3.2 To meet its basic purpose of defending the UK and its Overseas Territories, citizens and interests, Defence must discharge a number of core functions within an agreed financial envelope. At present, these are articulated in a number of different ways in different MOD documents. We have developed a consolidated and revised summary of the functions which is clearer, improves understanding and provides a better framework for organisational improvement. In our view, the core functions of Defence are to:
• Direct - understand the strategic context, make Defence policy and strategy, define and resource the necessary military capability and strategically direct operations and Defence Diplomacy;
• Generate and Develop - generate force elements to meet current operations and potential military tasks and develop the future force; a key enabler of which is to:
• Acquire - procure and support the equipment, systems and commodities needed in the short and long term;
• Enable - enable the other functions by performing or commissioning supporting services, such as infrastructure, corporate services and science and technology;
• Operate - use military capability on operations and other military tasks, as directed by Government; and,
• Account - manage, control and account for the resources voted by Parliament, and report on Defence activities to Parliament and the public.
3.3 Any effective operating model for Defence must set out clearly who is responsible for each of these functions, give them the authority and resources to discharge them and set out how they relate to each other and how they will be held to account for their performance. Doing so would significantly simplify the current position.
3.4 The model we propose is informed by our view that responsibility and accountability are not sufficiently aligned in the current model. In it, the Head Office delegates budgets to the single Services but continues to manage the tactical detail of how these are spent, including at Defence Board level. This micro-management makes it hard for the Head Office to hold the Top Level Budget (TLB) holders to account, and has come at the cost of the Head Office prioritising and sequencing activity at the strategic level, and translating those decisions into the financial programme.
3.5 Furthermore, the single Services do not have all the levers they require to deliver what is asked of them.

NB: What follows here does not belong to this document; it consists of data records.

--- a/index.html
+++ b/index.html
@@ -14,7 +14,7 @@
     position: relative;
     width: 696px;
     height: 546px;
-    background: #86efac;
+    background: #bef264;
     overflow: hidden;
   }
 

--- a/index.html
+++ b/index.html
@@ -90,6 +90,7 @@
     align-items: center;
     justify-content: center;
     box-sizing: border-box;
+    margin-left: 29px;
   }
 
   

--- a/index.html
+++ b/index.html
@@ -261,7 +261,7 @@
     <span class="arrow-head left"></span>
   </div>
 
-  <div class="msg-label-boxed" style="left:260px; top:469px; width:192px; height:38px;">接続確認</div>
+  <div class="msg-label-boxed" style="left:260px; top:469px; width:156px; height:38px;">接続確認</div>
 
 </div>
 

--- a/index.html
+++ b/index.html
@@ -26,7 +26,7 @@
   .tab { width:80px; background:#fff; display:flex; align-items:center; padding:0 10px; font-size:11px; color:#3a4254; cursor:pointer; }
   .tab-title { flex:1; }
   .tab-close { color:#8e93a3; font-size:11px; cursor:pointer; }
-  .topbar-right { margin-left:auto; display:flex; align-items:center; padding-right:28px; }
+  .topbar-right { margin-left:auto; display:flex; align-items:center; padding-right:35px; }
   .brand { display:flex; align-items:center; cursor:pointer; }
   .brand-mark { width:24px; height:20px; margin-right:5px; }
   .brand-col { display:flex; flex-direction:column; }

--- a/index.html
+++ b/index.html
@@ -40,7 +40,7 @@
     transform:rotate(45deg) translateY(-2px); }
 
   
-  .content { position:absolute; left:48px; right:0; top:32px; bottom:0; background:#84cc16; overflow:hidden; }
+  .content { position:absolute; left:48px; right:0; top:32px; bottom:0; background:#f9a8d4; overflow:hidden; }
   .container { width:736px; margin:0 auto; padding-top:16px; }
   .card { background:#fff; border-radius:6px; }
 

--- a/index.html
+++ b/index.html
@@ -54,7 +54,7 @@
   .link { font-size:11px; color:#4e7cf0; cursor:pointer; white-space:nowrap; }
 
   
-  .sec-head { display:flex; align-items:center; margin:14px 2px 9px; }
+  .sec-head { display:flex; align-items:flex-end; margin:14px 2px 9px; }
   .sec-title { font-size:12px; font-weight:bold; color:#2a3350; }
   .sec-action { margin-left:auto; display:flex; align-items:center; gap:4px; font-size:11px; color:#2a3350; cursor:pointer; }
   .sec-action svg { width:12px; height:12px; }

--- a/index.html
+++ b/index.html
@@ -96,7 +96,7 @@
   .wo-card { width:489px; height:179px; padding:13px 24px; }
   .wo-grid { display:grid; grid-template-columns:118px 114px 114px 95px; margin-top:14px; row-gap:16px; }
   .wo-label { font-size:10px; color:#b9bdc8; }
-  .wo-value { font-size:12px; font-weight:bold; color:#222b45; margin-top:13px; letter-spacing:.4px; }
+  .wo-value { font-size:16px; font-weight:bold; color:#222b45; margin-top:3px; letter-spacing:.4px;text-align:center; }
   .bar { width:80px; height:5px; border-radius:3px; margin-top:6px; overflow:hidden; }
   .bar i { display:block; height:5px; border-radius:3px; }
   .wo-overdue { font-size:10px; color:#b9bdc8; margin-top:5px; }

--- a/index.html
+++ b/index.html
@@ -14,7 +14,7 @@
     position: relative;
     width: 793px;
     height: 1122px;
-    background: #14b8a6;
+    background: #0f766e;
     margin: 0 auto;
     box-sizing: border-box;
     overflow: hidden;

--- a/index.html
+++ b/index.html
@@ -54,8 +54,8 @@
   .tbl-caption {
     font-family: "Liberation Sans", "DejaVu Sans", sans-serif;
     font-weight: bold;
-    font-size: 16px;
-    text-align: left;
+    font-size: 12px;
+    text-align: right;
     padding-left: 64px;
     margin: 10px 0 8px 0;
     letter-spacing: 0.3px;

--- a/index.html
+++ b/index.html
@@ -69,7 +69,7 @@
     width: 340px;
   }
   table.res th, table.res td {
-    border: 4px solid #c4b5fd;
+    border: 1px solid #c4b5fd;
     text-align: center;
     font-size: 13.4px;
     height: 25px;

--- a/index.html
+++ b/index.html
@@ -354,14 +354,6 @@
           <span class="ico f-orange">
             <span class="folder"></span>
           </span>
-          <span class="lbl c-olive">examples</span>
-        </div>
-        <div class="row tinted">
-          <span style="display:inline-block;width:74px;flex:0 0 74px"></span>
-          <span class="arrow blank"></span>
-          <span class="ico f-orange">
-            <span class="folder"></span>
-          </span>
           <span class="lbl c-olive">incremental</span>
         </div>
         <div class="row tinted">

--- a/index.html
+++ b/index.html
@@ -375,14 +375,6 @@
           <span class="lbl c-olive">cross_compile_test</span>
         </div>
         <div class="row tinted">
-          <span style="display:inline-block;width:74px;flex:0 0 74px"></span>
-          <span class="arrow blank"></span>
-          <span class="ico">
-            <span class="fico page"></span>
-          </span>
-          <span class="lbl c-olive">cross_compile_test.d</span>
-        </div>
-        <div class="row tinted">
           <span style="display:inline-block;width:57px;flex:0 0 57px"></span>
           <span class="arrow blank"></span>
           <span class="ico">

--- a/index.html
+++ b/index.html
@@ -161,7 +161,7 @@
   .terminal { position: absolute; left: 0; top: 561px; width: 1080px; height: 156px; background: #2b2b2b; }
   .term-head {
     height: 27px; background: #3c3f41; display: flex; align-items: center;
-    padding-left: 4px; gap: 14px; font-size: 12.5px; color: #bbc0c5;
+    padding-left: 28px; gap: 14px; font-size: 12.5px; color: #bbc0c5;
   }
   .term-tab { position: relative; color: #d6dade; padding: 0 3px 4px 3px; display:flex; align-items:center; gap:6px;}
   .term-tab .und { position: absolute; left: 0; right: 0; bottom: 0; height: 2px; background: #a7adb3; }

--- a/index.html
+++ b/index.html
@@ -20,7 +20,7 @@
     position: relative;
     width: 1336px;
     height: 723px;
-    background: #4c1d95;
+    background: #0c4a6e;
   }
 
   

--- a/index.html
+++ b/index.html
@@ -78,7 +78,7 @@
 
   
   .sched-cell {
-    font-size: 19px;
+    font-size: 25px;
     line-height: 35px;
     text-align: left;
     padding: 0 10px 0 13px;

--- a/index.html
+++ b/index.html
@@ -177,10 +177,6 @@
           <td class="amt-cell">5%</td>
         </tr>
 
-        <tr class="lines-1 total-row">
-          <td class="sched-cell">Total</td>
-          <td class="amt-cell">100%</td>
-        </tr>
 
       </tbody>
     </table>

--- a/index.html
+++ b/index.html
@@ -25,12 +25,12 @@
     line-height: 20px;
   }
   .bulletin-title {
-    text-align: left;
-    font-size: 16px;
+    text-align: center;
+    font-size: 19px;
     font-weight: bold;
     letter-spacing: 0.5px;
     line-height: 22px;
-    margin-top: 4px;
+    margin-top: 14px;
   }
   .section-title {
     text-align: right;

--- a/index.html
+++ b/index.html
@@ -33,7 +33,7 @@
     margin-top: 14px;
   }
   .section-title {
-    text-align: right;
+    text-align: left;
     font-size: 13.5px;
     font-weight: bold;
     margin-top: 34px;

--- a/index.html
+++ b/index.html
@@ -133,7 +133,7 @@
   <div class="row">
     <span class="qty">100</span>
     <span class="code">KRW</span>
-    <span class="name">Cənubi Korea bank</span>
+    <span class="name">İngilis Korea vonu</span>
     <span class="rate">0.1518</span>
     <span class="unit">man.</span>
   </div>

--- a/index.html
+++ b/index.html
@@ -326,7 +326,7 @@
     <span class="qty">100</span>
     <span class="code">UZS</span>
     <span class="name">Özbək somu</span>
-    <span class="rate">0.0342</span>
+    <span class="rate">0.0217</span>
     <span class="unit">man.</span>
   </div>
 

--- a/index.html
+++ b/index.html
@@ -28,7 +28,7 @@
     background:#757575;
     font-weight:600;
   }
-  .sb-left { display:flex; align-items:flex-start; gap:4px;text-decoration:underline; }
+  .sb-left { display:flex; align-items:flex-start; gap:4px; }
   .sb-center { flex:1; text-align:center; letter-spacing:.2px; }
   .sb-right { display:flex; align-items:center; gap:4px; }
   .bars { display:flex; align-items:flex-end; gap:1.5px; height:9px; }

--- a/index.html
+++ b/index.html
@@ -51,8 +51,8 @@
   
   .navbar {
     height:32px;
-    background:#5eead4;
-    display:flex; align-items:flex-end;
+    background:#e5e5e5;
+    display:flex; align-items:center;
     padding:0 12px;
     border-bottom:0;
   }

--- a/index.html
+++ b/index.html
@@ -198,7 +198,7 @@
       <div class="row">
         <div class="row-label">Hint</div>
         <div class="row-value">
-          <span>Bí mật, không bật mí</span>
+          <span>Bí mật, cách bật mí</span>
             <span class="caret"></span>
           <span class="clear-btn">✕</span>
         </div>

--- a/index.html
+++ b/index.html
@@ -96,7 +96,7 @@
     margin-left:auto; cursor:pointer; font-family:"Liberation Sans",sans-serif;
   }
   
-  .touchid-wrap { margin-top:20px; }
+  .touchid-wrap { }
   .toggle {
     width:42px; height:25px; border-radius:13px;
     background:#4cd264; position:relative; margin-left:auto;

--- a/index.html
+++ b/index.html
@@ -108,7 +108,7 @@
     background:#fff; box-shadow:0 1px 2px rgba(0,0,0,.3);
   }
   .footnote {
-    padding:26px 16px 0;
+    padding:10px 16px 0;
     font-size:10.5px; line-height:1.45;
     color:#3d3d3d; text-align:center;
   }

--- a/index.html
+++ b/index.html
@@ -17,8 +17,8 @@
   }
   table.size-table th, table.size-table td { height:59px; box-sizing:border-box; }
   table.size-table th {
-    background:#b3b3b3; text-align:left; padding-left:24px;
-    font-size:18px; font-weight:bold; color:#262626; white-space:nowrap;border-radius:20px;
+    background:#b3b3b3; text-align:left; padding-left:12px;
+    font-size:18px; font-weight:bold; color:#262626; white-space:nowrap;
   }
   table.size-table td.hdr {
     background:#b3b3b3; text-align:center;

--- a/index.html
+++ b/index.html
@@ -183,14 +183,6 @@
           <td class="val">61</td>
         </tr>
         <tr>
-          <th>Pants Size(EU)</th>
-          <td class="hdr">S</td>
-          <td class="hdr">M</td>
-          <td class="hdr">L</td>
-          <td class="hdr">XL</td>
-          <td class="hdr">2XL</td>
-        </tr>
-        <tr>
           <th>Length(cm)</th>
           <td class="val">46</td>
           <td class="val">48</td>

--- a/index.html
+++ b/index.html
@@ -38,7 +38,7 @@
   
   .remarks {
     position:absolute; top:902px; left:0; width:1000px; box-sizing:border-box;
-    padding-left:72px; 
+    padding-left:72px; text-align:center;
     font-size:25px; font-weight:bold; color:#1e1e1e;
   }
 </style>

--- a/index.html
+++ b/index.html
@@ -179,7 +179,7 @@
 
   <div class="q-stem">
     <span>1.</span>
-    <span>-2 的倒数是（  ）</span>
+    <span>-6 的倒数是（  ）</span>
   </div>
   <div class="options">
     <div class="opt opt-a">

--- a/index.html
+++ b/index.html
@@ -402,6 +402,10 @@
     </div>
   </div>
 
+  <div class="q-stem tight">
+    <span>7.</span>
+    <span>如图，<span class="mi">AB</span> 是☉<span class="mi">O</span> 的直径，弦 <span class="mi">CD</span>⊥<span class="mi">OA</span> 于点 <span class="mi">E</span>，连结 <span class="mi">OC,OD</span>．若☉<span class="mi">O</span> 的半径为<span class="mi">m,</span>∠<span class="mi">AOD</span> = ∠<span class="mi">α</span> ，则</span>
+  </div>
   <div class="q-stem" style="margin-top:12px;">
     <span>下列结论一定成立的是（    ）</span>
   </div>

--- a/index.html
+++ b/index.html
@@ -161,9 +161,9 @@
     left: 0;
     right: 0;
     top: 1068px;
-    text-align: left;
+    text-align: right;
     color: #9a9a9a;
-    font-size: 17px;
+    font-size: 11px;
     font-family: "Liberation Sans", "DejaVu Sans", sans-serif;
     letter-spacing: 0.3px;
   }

Most notably, budgetary responsibility for planning new equipment is not delegated to the Services but is managed by the 'capability sponsor' within the Head Office. While the single Services have a powerful voice within this team and are in effect responsible for setting many of the requirements, they do not own the resource implications of the demands they make. There is no incentive on, or effective mechanisms for, them to balance between their demands for equipment capability or against the areas of spend currently delegated to them (including manpower and training).
3.6 We therefore propose to establish a stronger and more strategic but considerably smaller Head Office responsible, among other things, for making strategic balance of investment decisions, to align accountability and authority in the Commands, and to strengthen financial management throughout the system. This should provide the basis for better, more coherent planning, a greater responsibility throughout the system to focus on affordability, and more scope to achieve it. It will also create a more robust framework for delivering scrutiny and assurance and therefore holding to account. In our model the core functions will then be carried out as set out below.